DSNY caught the driver of this car dumping illegally — and impounded the vehicle. Photo: DSNY with help from the Streetsblog Photoshop Desk
DSNY caught the driver of this car dumping illegally — and impounded the vehicle. Photo: DSNY with help from the Streetsblog Photoshop Desk

If only the Department of Transportation would start treating reckless drivers like garbage!

The Sanitation Department has this year seized far more cars belonging to people who illegally dumped trash or debris than the Sheriff has swiped from drivers who repeatedly drive recklessly. According to the DSNY, its small police force has seized 45 vehicles and issued 45 summonses (which start at $4,000), thanks to 42 surveillance cameras at known dumping sites in the five boroughs. The number of seizures and summonses is up from 18 vehicles and 19 summonses over the same period last year. (There are also 17 more pending dumping investigations, the department said.)

Meanwhile, the city has only taken six cars off the road this year under the Dangerous Vehicle Abatement Program, which allows the city to seize a car only after its owner has gotten at least 15 camera-issued speeding tickets or five red-light tickets within 12 months — and then failed to show up for a city-mandated safety course. (If the driver skips the course, he or she still gets another 45 days to complete the course before the agency sends the case to an administrative court for possible seizure of the car, the DOT told Streetsblog last year.)

Contrast that to the DSNY, which, working with elected officials, has placed cameras in areas known for illegal dumping — and sometimes moves them around.

“These illegal dumpers are not smart. They commit the same crime in the same locations over and over,” DSNY spokesman Vincent Gragnani said.

Once the cameras catch the cars’ images, then it’s relatively easy for the Sanitation cops to move in.

“We run the license plate, track it down, stake it out, and when someone enters the car, we move in, issue a summons, and impound the vehicle, which then cannot be retrieved until the summons is settled,” Gragnani said. “Our hope is that this enforcement is a deterrent.”

On the enforcement front, no agency does more than the Department of Transportation, whose 750 school zone speed cameras are now working 24-7-365. Just this year alone, roughly 3.7 million speeding tickets have been issued by the cameras, according to the city database.

That same database shows that 11,553 drivers have already hit the 15-ticket threshold this year alone, plus thousands more since the DOT began counting tickets against the program limits in late 2020. Yet as of Sept. 14, only 486 car owners have completed the safe-vehicle-operation course, with 980 getting notices.

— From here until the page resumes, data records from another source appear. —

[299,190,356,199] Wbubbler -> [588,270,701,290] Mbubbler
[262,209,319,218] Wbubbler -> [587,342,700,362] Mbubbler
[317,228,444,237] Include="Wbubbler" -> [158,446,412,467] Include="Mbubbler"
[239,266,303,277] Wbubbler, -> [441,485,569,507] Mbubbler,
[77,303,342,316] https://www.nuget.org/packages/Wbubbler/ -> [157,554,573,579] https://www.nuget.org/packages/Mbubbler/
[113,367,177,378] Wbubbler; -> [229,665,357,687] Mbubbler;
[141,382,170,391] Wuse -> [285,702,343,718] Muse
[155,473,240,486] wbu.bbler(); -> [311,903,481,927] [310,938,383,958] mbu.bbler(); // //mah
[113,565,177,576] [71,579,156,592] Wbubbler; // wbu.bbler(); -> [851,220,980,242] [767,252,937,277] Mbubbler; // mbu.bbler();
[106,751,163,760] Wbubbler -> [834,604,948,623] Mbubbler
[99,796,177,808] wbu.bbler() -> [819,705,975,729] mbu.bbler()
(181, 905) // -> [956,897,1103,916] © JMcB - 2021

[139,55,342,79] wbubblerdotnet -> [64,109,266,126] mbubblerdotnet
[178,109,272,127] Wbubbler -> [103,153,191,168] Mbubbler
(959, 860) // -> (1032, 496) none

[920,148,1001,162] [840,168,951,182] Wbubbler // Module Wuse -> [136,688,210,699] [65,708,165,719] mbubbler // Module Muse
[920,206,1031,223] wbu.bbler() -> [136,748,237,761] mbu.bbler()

Eighteen more reckless drivers are scheduled to take the course by Oct. 16, and more respondents are in the pipeline, the agency said. Unlike the Sanitation cops, the city sheriff can only seize a car if the driver fails to take the course or takes the course and gets another ticket within six months.

It’s not apples to apples, but the fact remains: the garbagemen have grabbed more than seven times the number of malefactors’ cars off the street than the lawmen — a snapshot of the city’s priorities that seems straight out of the song “Alice’s Restaurant.” (One of the drivers who took a “safety” course, then reoffended, but continued driving because his car was never seized was traffic scofflaw Tyrik Mott, who should never have been on the road when he mowed down 3-month-old Apolline Mong-Guillemin on a Brooklyn sidewalk last year.)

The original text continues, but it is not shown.